Sadly, that post doesn't look like the best title or post that will help you in your quest at that forum. I would recommend editing your post to better reflect your claims for the Jesus of Gamala / King Izas of Adiabene. Making back-handed jabs at mythicism will never help you in any way. Stick with your claims for the Jesus of Gamala / King Izas of Adiabene.



Sorry, diplomacy was never my strong point, and the title I wanted to use would not fit. Nevertheless, it is still my experience that Atheists/Agnostics/Mythicists are some of the most vehement opponents to the possibility of discovering biblical characters in the historical record. Let's face it - all of us have a world view that they work within, and we don't like that world view being challenged or modified. Its natural - but it tends to stifle debate.

Regards finding biblical characters in the historical record, I wanted to explore thenUnited Monarchy, and this is what I posted in that other blog.




Quote:
I wanted to explore the historical validity of the United Monarchy (... to explore as an Atheist interested in history, not as a believer interested in substantiating a creed).

As you say, the empire mentioned for the United Monarchy could not have existed in Judaea at this time, as the economy there could not support it. So if the OT account is in any way true, then either:

a. There has been exaggeration.
b. We are looking in the wrong era.
c. We are looking in the wrong location.

I think the problem is point c. - we are looking in the wrong location. Instead of trying to find King David in Zion (Jerusalem) we should be looking in Zoan (Tanis).

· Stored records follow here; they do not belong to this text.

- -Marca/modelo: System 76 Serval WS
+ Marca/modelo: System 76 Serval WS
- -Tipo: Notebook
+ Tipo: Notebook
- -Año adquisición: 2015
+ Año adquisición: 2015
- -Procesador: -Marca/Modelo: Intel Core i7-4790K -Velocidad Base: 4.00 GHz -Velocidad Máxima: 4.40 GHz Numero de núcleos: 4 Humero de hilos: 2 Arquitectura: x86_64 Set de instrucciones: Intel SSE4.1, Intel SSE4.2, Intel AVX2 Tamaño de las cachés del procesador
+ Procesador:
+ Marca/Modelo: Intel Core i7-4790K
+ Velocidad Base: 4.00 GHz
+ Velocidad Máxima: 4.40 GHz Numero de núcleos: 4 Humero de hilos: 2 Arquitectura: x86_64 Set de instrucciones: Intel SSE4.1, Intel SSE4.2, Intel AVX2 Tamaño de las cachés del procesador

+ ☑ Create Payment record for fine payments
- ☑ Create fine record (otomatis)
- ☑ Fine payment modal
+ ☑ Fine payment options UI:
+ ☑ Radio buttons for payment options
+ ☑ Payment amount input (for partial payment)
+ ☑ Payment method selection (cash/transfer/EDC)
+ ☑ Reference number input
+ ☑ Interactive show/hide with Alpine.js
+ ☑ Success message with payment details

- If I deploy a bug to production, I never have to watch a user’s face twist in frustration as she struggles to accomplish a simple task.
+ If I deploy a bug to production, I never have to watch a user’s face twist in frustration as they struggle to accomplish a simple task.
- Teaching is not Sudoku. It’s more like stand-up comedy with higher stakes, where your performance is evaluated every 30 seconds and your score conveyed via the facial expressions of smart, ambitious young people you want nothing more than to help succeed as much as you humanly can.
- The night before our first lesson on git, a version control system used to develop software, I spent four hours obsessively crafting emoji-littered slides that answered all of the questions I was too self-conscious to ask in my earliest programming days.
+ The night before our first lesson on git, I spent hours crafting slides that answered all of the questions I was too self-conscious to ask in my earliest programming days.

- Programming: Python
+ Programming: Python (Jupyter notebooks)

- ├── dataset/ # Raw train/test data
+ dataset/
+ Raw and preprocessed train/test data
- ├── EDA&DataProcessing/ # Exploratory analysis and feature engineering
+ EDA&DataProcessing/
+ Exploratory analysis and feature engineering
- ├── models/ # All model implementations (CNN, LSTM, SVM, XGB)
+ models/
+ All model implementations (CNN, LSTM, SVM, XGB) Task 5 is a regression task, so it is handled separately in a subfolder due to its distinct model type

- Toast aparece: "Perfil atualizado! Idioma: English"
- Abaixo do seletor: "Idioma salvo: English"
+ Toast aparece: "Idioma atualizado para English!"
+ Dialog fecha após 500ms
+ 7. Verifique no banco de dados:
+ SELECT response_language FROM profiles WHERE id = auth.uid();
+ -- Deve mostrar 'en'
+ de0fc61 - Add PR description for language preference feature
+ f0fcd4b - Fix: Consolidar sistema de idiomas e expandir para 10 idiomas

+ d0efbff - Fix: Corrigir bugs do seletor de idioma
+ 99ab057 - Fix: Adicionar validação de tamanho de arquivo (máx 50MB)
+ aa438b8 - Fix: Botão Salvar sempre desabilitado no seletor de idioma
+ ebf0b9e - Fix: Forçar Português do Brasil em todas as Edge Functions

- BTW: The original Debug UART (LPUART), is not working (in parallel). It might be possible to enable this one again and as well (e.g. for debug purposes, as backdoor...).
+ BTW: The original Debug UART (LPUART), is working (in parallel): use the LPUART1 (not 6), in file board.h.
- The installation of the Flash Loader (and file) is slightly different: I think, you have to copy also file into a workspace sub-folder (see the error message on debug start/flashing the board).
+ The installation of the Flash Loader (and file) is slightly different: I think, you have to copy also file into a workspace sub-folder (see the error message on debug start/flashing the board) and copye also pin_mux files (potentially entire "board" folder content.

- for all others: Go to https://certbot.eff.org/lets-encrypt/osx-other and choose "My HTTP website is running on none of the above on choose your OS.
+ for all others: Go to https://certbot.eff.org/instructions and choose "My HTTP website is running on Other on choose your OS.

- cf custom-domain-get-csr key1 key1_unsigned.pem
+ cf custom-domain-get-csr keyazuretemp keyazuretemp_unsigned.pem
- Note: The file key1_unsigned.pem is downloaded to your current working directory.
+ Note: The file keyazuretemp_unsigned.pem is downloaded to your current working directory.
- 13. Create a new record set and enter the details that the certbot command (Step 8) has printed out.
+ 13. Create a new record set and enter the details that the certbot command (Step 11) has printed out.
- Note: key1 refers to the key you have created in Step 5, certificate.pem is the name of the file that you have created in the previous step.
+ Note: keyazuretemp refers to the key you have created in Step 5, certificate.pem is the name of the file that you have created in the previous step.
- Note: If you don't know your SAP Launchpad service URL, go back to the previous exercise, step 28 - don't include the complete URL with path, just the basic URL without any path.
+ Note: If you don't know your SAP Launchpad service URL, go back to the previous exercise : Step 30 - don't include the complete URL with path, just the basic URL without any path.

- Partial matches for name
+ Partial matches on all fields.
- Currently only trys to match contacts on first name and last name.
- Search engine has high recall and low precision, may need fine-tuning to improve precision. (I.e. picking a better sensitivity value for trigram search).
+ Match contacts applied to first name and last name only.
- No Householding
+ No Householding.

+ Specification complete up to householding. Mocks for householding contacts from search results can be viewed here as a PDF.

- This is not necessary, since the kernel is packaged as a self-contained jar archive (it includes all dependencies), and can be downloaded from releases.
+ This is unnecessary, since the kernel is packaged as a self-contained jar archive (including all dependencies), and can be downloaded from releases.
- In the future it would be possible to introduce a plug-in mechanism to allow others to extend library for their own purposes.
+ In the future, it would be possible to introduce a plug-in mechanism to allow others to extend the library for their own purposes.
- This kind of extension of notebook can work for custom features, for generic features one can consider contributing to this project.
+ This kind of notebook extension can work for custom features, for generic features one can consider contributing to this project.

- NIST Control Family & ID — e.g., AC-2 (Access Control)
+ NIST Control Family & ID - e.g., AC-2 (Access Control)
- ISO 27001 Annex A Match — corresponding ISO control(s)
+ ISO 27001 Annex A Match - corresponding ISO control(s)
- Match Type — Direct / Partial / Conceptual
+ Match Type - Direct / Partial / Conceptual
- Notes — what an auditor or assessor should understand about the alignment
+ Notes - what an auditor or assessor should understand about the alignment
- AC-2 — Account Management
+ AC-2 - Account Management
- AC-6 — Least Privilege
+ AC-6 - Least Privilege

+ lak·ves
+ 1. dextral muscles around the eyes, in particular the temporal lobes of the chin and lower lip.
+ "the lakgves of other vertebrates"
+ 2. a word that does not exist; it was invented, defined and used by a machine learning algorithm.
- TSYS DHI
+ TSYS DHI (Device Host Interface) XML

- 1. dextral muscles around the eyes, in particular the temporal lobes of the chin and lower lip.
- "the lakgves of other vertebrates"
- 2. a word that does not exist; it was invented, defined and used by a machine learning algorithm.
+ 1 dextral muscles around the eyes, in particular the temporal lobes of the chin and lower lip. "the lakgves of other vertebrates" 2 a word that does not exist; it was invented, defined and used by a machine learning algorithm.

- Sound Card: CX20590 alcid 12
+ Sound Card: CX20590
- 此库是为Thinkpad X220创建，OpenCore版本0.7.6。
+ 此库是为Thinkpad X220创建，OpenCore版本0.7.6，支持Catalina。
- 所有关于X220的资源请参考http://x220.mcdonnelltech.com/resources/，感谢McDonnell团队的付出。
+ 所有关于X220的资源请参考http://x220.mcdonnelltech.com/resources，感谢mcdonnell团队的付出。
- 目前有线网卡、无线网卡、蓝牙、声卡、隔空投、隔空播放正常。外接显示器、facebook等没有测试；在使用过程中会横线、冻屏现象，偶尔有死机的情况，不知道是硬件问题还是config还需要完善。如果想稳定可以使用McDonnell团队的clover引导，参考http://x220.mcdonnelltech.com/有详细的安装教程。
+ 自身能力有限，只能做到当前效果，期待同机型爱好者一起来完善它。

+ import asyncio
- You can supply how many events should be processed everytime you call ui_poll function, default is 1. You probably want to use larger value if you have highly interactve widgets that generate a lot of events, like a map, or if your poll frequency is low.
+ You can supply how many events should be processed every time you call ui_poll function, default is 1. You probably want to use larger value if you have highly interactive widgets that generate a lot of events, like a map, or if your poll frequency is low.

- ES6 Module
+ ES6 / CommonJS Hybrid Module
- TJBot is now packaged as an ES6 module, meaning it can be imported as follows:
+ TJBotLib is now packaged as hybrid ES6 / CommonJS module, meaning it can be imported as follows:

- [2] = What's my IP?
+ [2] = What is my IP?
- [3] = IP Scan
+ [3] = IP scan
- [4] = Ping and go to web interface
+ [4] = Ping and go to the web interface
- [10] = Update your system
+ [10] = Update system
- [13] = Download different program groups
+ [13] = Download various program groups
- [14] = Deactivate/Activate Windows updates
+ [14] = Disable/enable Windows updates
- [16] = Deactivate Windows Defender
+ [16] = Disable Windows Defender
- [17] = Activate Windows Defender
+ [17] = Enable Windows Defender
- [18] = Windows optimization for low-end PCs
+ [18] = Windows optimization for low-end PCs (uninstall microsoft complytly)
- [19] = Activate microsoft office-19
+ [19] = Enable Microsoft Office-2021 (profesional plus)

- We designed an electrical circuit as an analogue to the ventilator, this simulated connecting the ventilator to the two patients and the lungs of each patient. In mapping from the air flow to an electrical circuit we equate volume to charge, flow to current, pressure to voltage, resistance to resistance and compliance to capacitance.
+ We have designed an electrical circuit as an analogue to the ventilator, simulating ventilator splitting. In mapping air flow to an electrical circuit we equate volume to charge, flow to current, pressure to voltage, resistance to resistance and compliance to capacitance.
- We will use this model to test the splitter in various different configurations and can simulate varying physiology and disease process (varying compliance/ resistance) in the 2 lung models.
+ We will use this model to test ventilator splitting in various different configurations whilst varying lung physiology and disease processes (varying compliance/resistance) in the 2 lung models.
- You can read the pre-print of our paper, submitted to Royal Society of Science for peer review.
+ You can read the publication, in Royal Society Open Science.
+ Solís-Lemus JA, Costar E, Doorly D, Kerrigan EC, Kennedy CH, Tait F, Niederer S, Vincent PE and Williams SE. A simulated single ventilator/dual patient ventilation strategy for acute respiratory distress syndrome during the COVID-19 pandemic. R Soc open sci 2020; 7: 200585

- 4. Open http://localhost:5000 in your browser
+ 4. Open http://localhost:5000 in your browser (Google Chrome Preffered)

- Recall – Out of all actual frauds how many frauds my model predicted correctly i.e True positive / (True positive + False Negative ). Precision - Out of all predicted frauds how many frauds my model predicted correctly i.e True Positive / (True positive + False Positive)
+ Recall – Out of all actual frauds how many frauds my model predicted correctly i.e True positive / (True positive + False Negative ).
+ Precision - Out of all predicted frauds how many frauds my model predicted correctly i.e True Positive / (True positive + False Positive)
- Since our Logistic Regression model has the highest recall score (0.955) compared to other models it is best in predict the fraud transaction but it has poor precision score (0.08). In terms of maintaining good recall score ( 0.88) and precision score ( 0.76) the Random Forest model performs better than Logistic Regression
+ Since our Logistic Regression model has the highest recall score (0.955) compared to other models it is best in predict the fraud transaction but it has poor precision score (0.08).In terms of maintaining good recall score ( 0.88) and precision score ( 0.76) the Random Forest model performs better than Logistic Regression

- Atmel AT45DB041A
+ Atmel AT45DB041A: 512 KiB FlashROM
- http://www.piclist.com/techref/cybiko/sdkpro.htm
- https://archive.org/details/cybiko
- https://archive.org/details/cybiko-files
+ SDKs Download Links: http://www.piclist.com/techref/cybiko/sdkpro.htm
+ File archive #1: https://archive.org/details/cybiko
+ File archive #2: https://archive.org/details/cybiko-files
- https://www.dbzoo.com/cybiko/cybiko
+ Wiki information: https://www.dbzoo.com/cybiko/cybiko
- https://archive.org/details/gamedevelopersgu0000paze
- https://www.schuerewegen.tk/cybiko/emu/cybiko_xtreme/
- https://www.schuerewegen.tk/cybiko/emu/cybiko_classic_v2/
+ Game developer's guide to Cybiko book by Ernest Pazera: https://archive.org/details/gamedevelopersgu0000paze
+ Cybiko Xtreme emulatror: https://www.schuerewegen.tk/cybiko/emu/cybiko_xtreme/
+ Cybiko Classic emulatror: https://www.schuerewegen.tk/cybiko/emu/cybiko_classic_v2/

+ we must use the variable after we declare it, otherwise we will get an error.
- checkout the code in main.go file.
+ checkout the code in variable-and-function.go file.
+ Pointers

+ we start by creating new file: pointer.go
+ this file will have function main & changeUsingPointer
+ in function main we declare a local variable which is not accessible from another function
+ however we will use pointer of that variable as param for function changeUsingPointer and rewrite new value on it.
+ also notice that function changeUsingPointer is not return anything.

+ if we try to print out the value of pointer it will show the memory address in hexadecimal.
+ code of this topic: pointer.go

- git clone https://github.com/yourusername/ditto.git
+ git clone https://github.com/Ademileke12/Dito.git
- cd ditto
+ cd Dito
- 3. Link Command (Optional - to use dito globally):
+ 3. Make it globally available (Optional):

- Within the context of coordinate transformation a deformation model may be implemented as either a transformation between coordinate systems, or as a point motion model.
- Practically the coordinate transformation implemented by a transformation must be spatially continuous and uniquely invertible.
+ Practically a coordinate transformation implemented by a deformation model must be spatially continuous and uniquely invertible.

And if we explore Tanis we find there a new 'United Monarchy'** whose king may well have been called Duad (Dud or David)*** A king who was closely associated with a Star (the Star of Dud or David) and a City (the City of Dud or David).

This king was, of course, Pa-Seba-Khaienuit (My Star rises over my City), or Psusennes, and this new royal line did indeed end up ruling both Zoan (Tanis) and Zion (Judaea).

This is, of course, a monarchy that would easily suit the descriptionsnof wealth, influence and grandure that are ascribed to the United Monarchy - the kind of monarch who could command tribute from Ethiopia (actually, the Queen of Sheba was from Upper Egypt).

.


And while this association may seem bizare and unlikely, at first, it is the sort of idea that grows on you. Because we then find that:

King David's daughter was Machah Tamar
Psusennes' daughter was Makhare MuTamhat

King David's army commander was Joab
Psusennes' army commander was En Tchoeb En Djed

King David's architect was called Hiram Abif
Psusennes' architect was called Heru'm Atif

King David was associated with a Star and a City
Psusennes was associated with a Star and a City

King David's capital was Zion
Psusennes' capital was Zoan



The question is, therefore, is the big cover-up not the possibility that King David was fictional, but the surprising possibility that he and the rest of the United Monarchy were Egyptian.


** (uniting Upper and Lower Egypt)

*** The star glyph is often translated as Seba, but it can also be Duad.